(EXERCISE MATERIALS Opens)
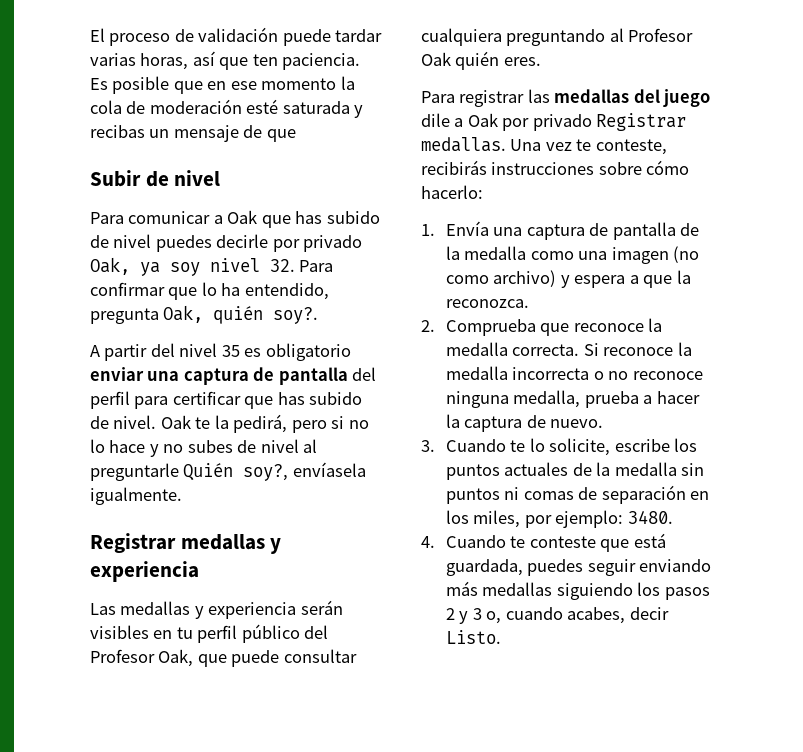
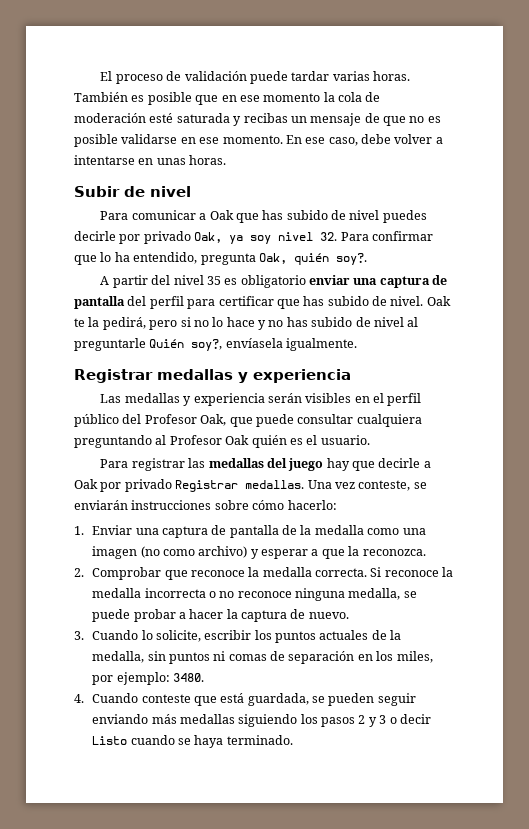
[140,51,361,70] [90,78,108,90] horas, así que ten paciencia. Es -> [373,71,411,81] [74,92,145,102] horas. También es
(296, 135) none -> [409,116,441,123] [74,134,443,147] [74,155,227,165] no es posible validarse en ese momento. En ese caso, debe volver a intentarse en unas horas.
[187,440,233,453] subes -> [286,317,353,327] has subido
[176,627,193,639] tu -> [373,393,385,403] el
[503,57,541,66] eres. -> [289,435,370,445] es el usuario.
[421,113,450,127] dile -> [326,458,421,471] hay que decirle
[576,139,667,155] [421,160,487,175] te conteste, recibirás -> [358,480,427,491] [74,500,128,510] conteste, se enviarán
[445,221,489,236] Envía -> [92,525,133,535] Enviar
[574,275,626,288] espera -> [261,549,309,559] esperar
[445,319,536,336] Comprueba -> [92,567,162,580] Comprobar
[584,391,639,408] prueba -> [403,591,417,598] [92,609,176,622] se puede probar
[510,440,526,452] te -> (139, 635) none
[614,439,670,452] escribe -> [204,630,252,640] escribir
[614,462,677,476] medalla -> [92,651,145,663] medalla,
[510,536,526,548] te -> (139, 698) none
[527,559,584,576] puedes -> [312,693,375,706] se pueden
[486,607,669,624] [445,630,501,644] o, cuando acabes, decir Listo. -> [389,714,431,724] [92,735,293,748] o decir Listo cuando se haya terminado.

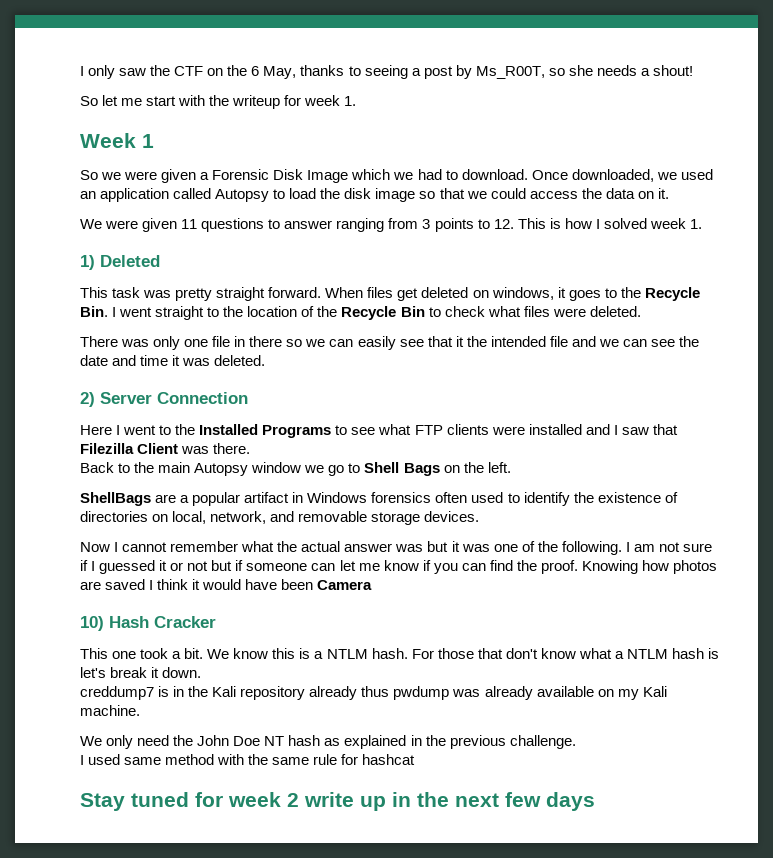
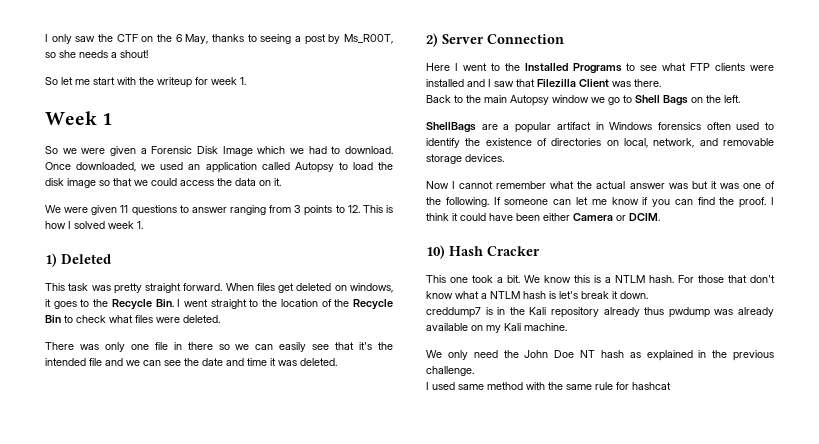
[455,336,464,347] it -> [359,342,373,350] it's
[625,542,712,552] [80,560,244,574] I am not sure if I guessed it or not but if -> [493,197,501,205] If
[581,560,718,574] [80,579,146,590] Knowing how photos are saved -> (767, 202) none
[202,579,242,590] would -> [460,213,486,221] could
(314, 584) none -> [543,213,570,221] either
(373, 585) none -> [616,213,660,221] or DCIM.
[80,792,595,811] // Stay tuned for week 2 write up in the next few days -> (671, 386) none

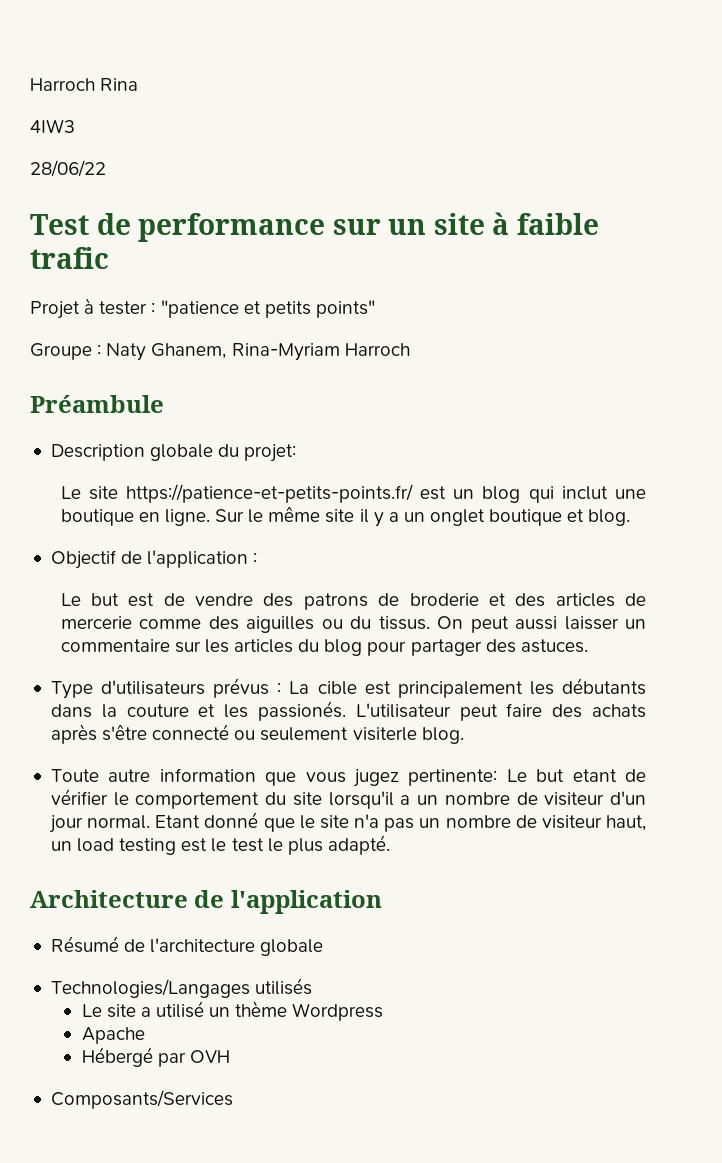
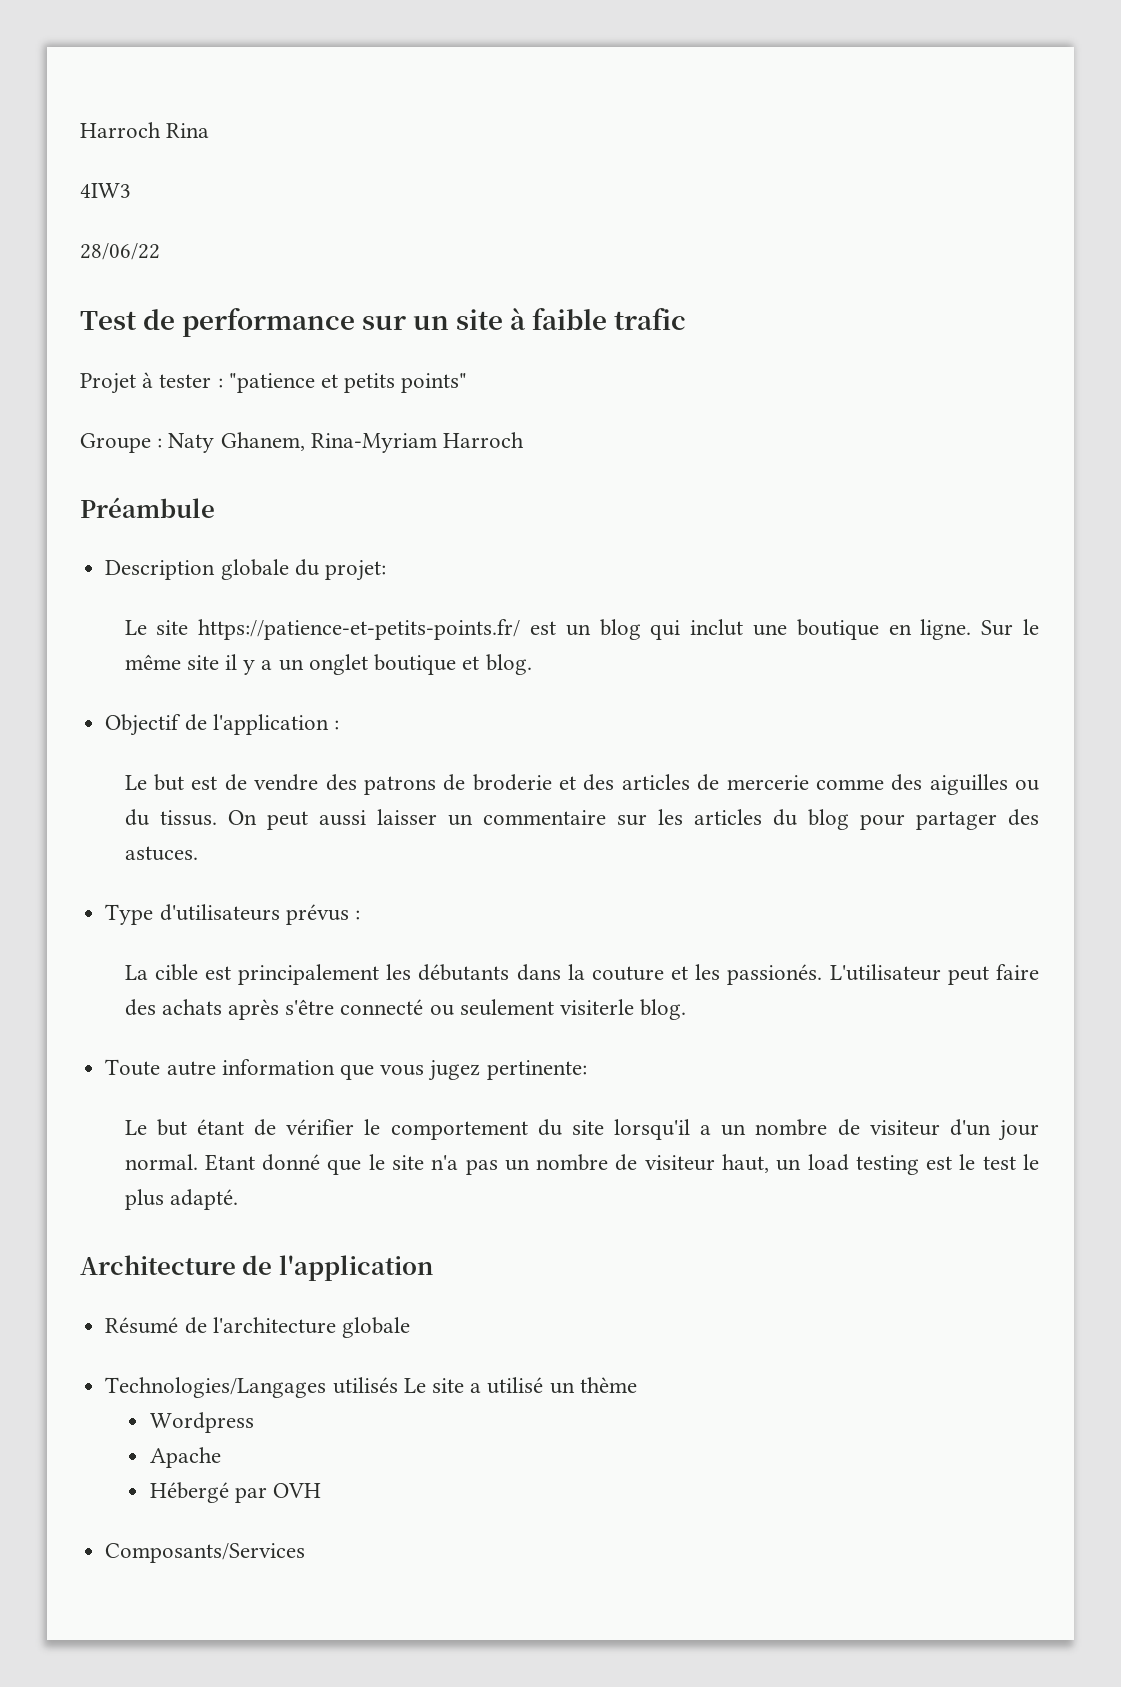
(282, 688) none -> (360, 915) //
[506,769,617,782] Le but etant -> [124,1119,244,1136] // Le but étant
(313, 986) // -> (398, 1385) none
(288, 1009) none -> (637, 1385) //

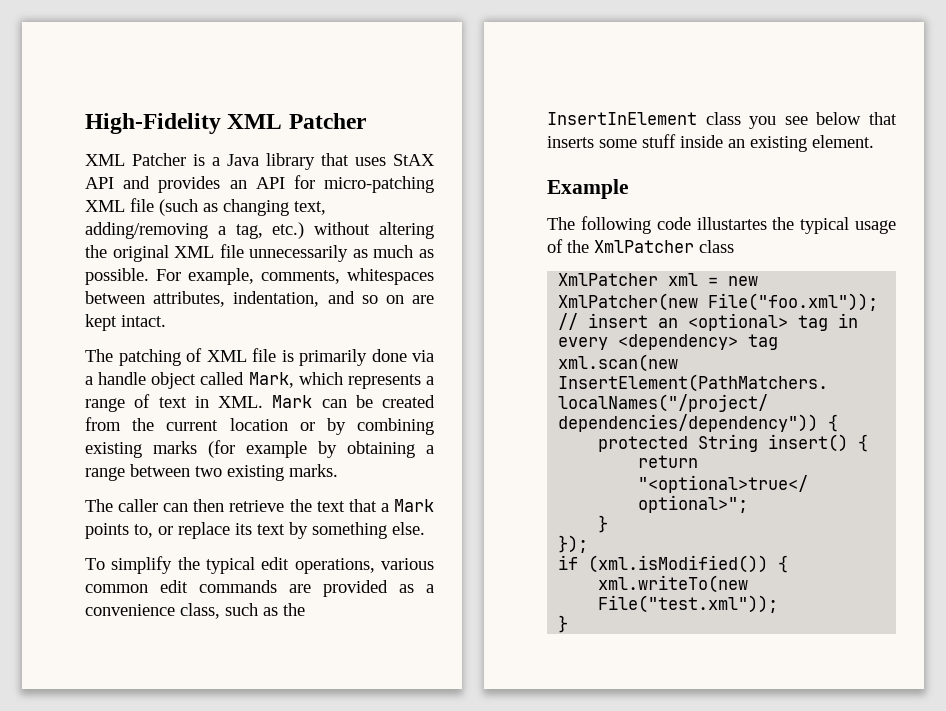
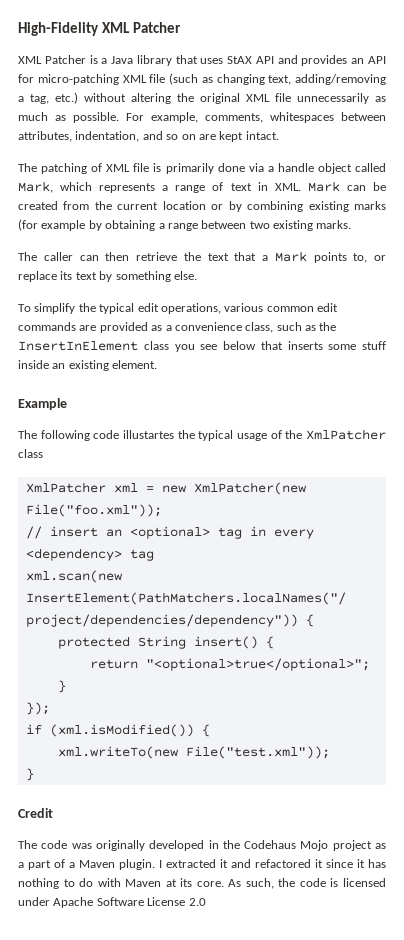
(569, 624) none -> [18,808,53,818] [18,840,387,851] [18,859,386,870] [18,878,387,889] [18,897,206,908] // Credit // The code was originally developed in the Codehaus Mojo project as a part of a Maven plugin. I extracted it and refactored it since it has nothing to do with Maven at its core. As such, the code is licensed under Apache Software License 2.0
(EXERCISE MATERIALS Closes)
▶ _TASK GOAL_:
Please go through the data above and copy each line containing the word "horas".

▶ _EXPECTED ANSWER_:
[140,51,361,70] [90,78,108,90] horas, así que ten paciencia. Es -> [373,71,411,81] [74,92,145,102] horas. También es
(296, 135) none -> [409,116,441,123] [74,134,443,147] [74,155,227,165] no es posible validarse en ese momento. En ese caso, debe volver a intentarse en unas horas.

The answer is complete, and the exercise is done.